Another example of play area integrated into the urban structure is “Superkilen” play park made in 2012 from the architects of the Danish agency BIG, the German landscapers of Topotek 1 and the Danish artists of Superflex. The project is located in Nørrebro, and has become a symbol of the neighborhood’s renewal. Stretching over 750 meters, it offers three activity zones in red, black and green. The project was born from a collaboration between the residents of the district from varied ethnic profiles, the town hall and artists/architects. A major desire is to include objects and street furniture from the countries of the inhabitants. The result allows an enriched understanding of the cultural diversity of the district. Implicitly, it is also possible to see a desire to restore the image of the district. This project covers urban marketing plans to attract tourists outside the city-centre, and encourage young parents to settle there.

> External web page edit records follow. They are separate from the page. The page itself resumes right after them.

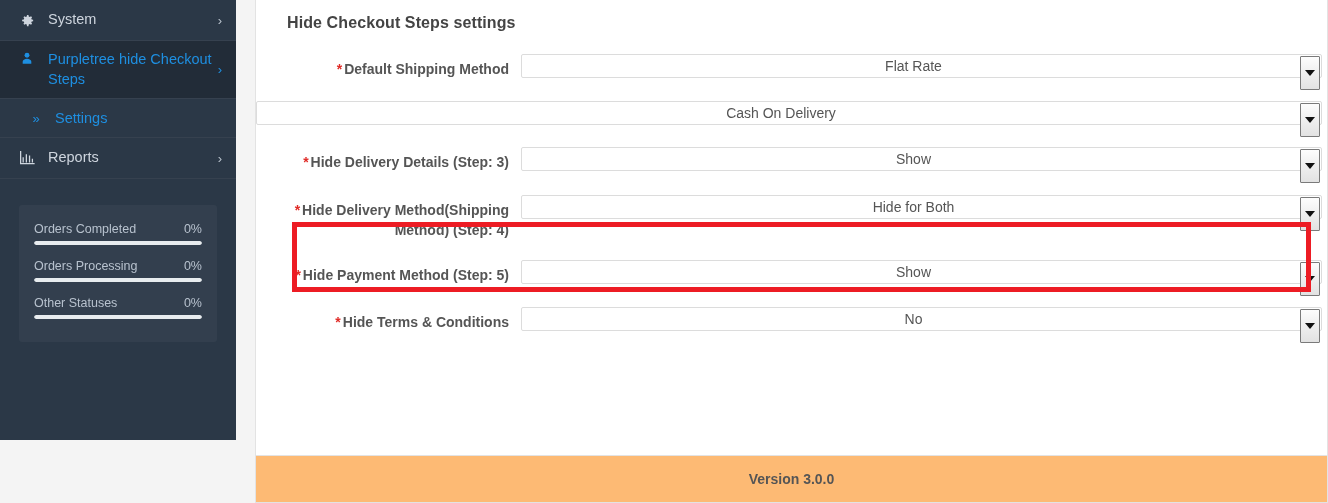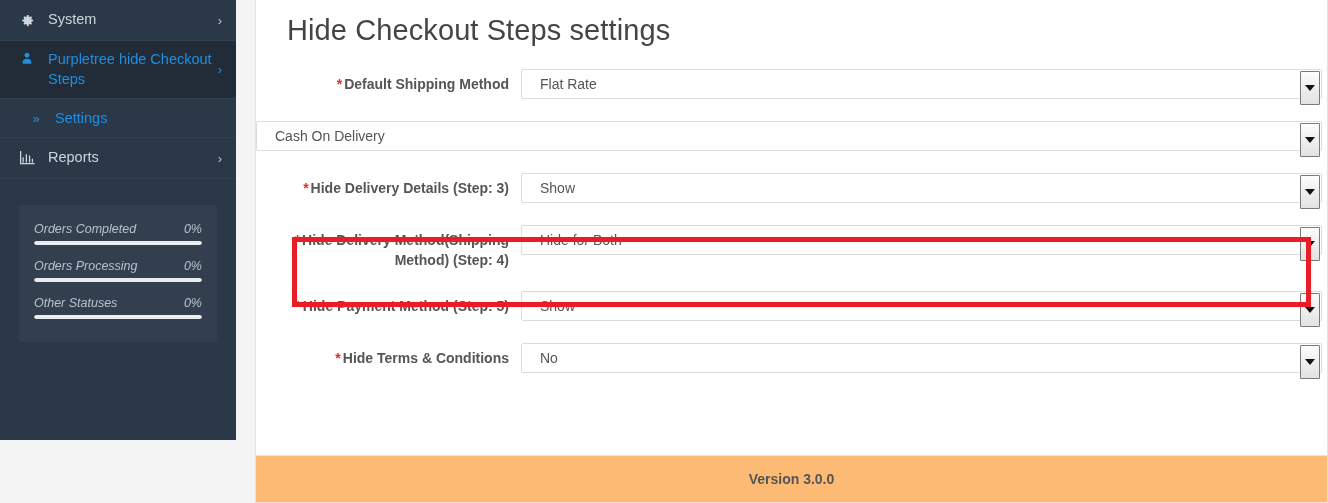--- a/index.html
+++ b/index.html
@@ -99,21 +99,20 @@
     padding: 12px 15px 14px 15px;
   }
   .stat-row { padding: 5px 0 0 0; }
   .stat-head {
     display: flex;
     justify-content: space-between;
     align-items: baseline;
     font-size: 12.5px;
     color: #b8c2ce;
     margin-bottom: 5px;
-    font-style: italic;
   }
   .stat-pct { color: #b8c2ce; font-size: 12.5px; }
   .stat-track {
     height: 4px;
     background: #3e4a59;
     border-radius: 2px;
     overflow: hidden;
     margin-bottom: 9px;
   }
   .stat-fill {
@@ -136,23 +135,23 @@
     background: #ffffff;
     border: 1px solid #e3e3e3;
     border-top: none;
     flex: 1 1 auto;
     display: flex;
     flex-direction: column;
     position: relative;
   }
 
   .panel-title {
-    font-size: 29px;
+    font-size: 16px;
     color: #444;
-    font-weight: normal;
+    font-weight: bold;
     padding: 14px 0 0 31px;
     letter-spacing: 0.1px;
   }
 
   .form {
     padding: 22px 4px 0 0;
     position: relative;
     flex: 1 1 auto;
   }
 
@@ -177,30 +176,31 @@
   .req { color: #e02b27; font-weight: bold; margin-right: 2px; }
 
   .form-control { flex: 1 1 auto; padding-right: 1px; }
 
   .sel-wrap { position: relative; width: 100%; }
 
   select.sel {
     -webkit-appearance: none;
     appearance: none;
     width: 100%;
-    height: 30px;
+    height: 24px;
     padding: 0 34px 0 18px;
     font-size: 14px;
     font-family: "Liberation Sans", sans-serif;
     color: #555;
     background: #ffffff;
     border: 1px solid #dcdcdc;
     border-radius: 2px;
     outline: none;
     cursor: pointer;
+    text-align: center;
   }
 
   .sel-btn {
     position: absolute;
     top: 2px;
     right: 2px;
     width: 20px;
     height: 34px;
     border: 1px solid #7a7a7a;
     background: linear-gradient(to bottom, #fdfdfd 0%, #f0f0f0 45%, #e2e2e2 100%);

Furthermore, the area is much used as the activities are varied. Sporty adults rub shoulders with children playing with all sorts of facilities – and vice versa, as cyclists ride through the park. One of the most appreciated places of the park is the black hill with the white lines which offers a range of games while at the same time being physical and photographic. All the objects and light installations as well as the colours of the place have given it its cultural influence. Superkilen is a playful and generous project that continues to attract the curiosity of locals and visitors. This unique place seems to be a factor in the attractiveness of the urban model of Copenhagen.

All these fun public spaces are part of the city and contribute to the quality of life in the capital. They allow for meetings and spontaneity thanks to the flexibility of their uses. During Covid, when most cultural and social venues were closed, outdoor play spaces became focal points of Copenhagen life. They were, for example, direct extensions of sports halls, café terraces or improvised theaters. All these spontaneous and necessary uses for maintaining social bonds have often continued after government restrictions. This testifies to the importance of the unanticipated in the design of public spaces. In this sense, Copenhagen offers a rich and playful urban model with many added values.

1 GEHL, J. Pour des villes à échelle humaine. Traduit par N CALVÉ. Montréal: Écosociété, 2012

2 GAUZIN-MÜLLER, D, « De l’aire de jeux au terrain d’aventures » dans PAQUOT, T La ville récréative, enfants joueurs et écoles buissonnières. Gollion: Infolio, 2015

3 BROSSARD-LOTIGIER, S « Le jeu, un impératif éducationnel », dans PAQUOT, T La ville récréative, enfants joueurs et écoles buissonnières. Gollion: Infolio, 2015

4 Issue de, l’associée co-fondatrice de Jaja Architects Kathrin Susanna Gimmel exprime : “doesn’t just take space, it gives space too”.